Japonya ile münasebetlerimiz, II. Abdülhamid Han’dan beri iyidir. Atom bombası, tarihte ilk defa II. Cihan Harbi’nde Japonya’ya karşı kullanıldı. Perişan oldular. Mağrur batı, II. Dünya Harbinde farkında olmadan bu harbin iki ayrı uçtaki mağlubu Japonya ve Almanya’ya büyük bir iyilik yaptılar. Bir karar alarak adı geçen iki devletin silahlı kuvvetler barındırmasını yasakladılar. Bilindiği gibi hazinelerin ciddi bir bölümü savunma masraflarına harcanır. 10 yıl evveline kadar bizde savunma masrafları, eğitim harcamalarının önündeydi. Ordudan mahrum kalmak elbette ve asla tercih edilecek bir seçim değildir. Ama böyle bir “şer”, Almanya ve Japonya’ya “hayr” olarak geri döndü. Elde kalan para ve millî hırs, onları ekonomiye, ticarete, keşfe, otomotive, elektroniğe sevk etti.

Bu iki devletle münasebetlerimiz en az 125 yıllıktır. Bu zaman zarfında çok hadiseler yaşandı. Abdülhamid Han’ın muhalifi çoktu, bazıları -hatta- zâlim denecek kadar gaddardı.. O’na “kızıl sultan”, “müstebit” gibi ağır iftiralar atılıyordu. Ancak devrin münevverlerinden kimse kalkıp Japon veya Alman imparatoruna veya oralardaki bir müesseseye Türkiye imparatoru aleyhine mektup yazmıyordu. Onlar, bütün hamakatlerine rağmen bunu vatana ihanet sayacak kadar sorumluluk sahipleriydi.II. Abdülhamid’in temasta bulunduğu yalnızca Japonya değildi. Aynı temaslar, eş zamanlı olarak Almanya ile de yapılmıştır. Bir anlamda o teşebbüslerin devamını yaşıyoruz. Yıldız Sarayı’nda bugün Cumhurbaşkanı Tayyip Erdoğan, Almanya şansölyesini ağırlarken dün de Sultan Abdülhamid Han, Alman kayzeri II. Friedrich Wilhelm’i ağırlıyordu.

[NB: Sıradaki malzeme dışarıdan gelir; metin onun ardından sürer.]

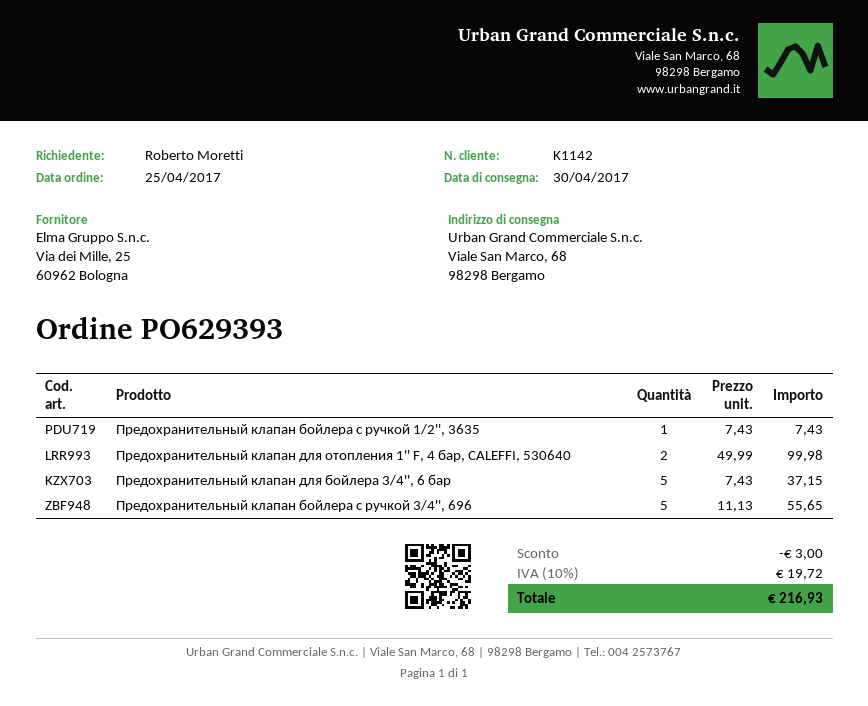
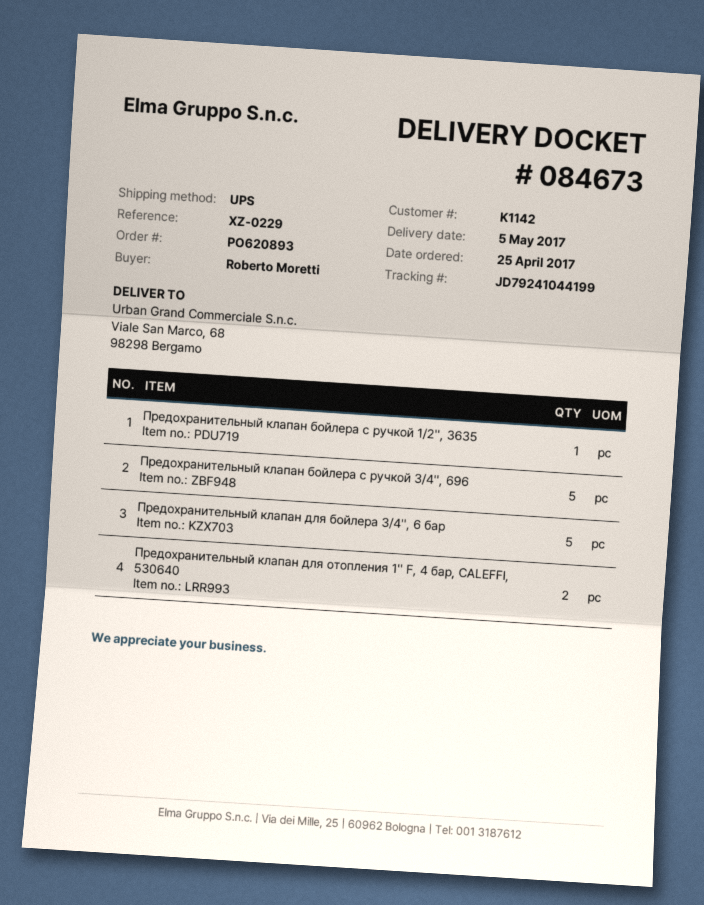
order number: PO629393 -> PO620893
delivery date: 2017-04-30 -> 2017-05-05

Devlet reisimiz aleyhine yabancı devlet adamlarıyla kurumlara mektup yazma ayıbını şimdilerde yaşıyoruz. Bugünün çeyrek aydını istikbale eser değil, yarınlara yüz kızartıcı nameler bırakmakta. “Bu kadar cehalet ancak tahsille kazanılır!” sözünü doğrulayan şaşkınlıklara şahit olmaktayız. Gündem, seçim ve terör başta olmak üzere çok yüklü olduğundan sebeplerin sebebi hükmündeki asıl ciddi mes’eleler gözden kaçmakta.

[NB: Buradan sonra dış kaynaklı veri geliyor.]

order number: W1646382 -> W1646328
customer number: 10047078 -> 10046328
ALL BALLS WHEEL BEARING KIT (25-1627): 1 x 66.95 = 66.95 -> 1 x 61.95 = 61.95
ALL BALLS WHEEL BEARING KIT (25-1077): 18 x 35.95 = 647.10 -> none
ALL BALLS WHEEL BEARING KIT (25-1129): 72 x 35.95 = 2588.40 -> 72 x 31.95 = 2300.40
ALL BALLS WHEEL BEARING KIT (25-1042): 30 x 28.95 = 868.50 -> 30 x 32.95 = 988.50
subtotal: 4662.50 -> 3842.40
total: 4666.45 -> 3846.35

Sn Cumhurbaşkanı, iki hafta evvel Japonya’yı ziyaret etti. Programda Waseda Üniversitesi’nin Tayyip Erdoğan’a fahri doktora beratı takdim etmesi de vardı. Bunu haber alan ismi lazım olmayan bir öğretim üyeleri derneği, kalkıp buralardan apar-topar o üniversite idaresine bir mektup yazarak ülkelerinin cumhurbaşkanına o beratı vermemelerini istediler. Tabii Japonlar, mektubu gönderenin burada saksağanlar derneği kadar bile bir ağırlığı olmadığını bilemezlerdi. Böyle bir hafiflikle karşılaşınca herhalde şaşkınlıktan şaşkınlığa sürüklenmişlerdir. Mektubun bir ayıp vesikası olmaktan öte hükmü olmadı ama Türkiye akademik hayatı için yüz kızartıcı oldu.

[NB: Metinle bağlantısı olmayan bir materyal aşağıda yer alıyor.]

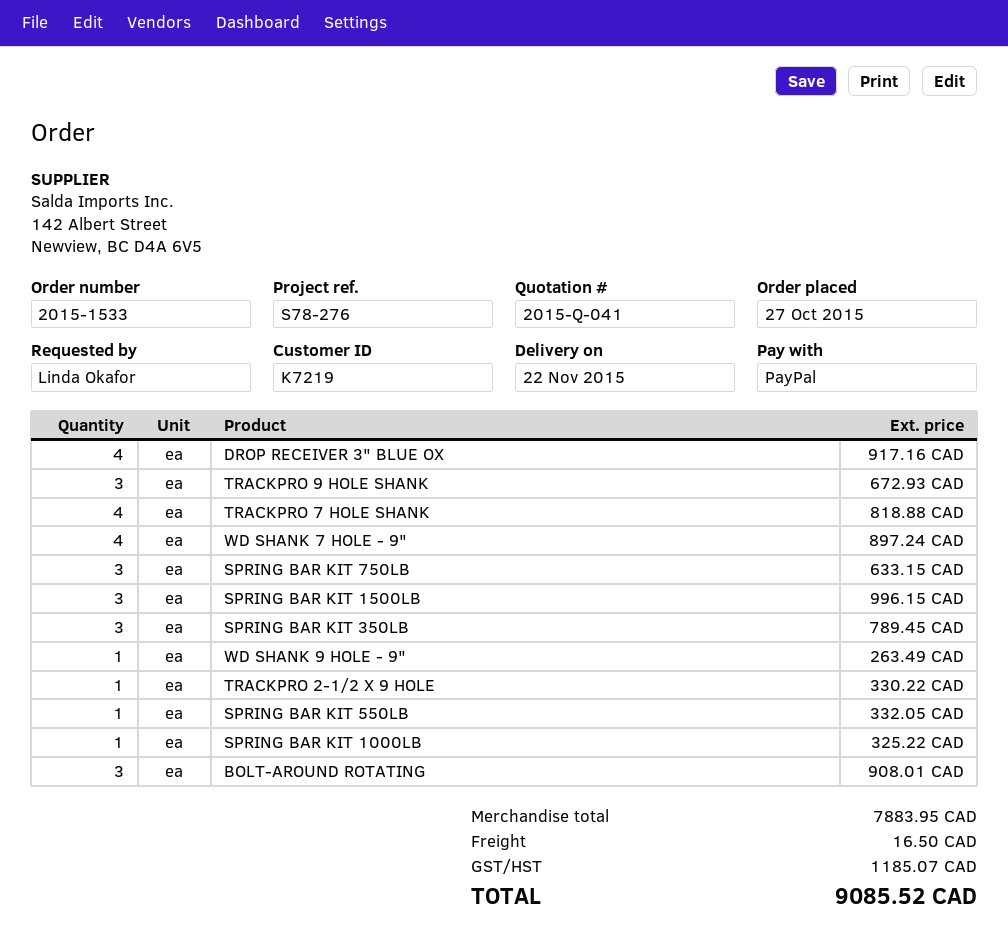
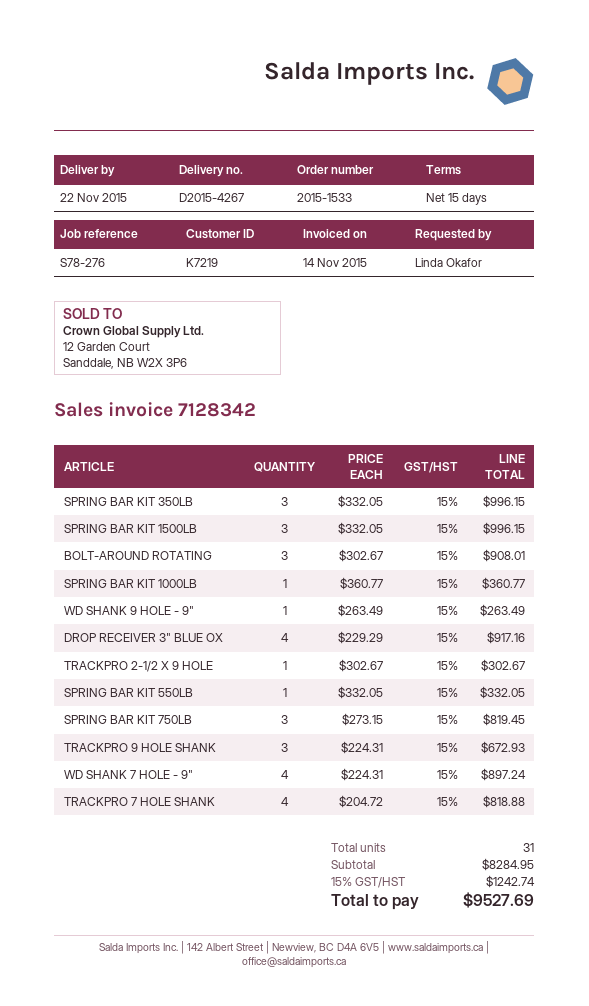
SPRING BAR KIT 750LB: 3 for 633.15 -> 3 for 819.45
SPRING BAR KIT 350LB: 3 for 789.45 -> 3 for 996.15
TRACKPRO 2-1/2 X 9 HOLE: 1 for 330.22 -> 1 for 302.67
SPRING BAR KIT 1000LB: 1 for 325.22 -> 1 for 360.77
subtotal: 7883.95 -> 8284.95
shipping: 16.50 -> none
tax: 1185.07 -> 1242.74
total: 9085.52 -> 9527.69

O mektubun mürekkebi henüz kurumamıştı ki Angela Merkel’in Türkiye’ye gelmesi haberi alındı. Bu defa başka veya belki de aynı akademisyenler zihniyet isbatına kalkıştılar. Değişik üniversitelerden bir miktar imza toplayarak Alman başbakanına mektup yolladılar. Halbuki onların bazılarının mensubu oldukları üniversiteyi, şikâyet ettikleri o insan kurmuştu. Mektupta “ziyaretiniz, Tayyip Erdoğan’la Ahmet Davutoğlu’na destek olacağından Türkiye’ye gelmeyin!” deniyordu. Şüphesiz ki Angela Merkel ve Alman bürokratlar da bu münasebetsizliği okuyunca hem hayret etmiş ve hem de ayıplamışlardır. Mektup sahipleri, sözde tahsil yapmış ve güya akademik unvanlar da almışlardı ama onları mülteciler, AB, vize, terör gibi yurdumuz için yüksek önemdeki bahisler alakadar etmiyordu.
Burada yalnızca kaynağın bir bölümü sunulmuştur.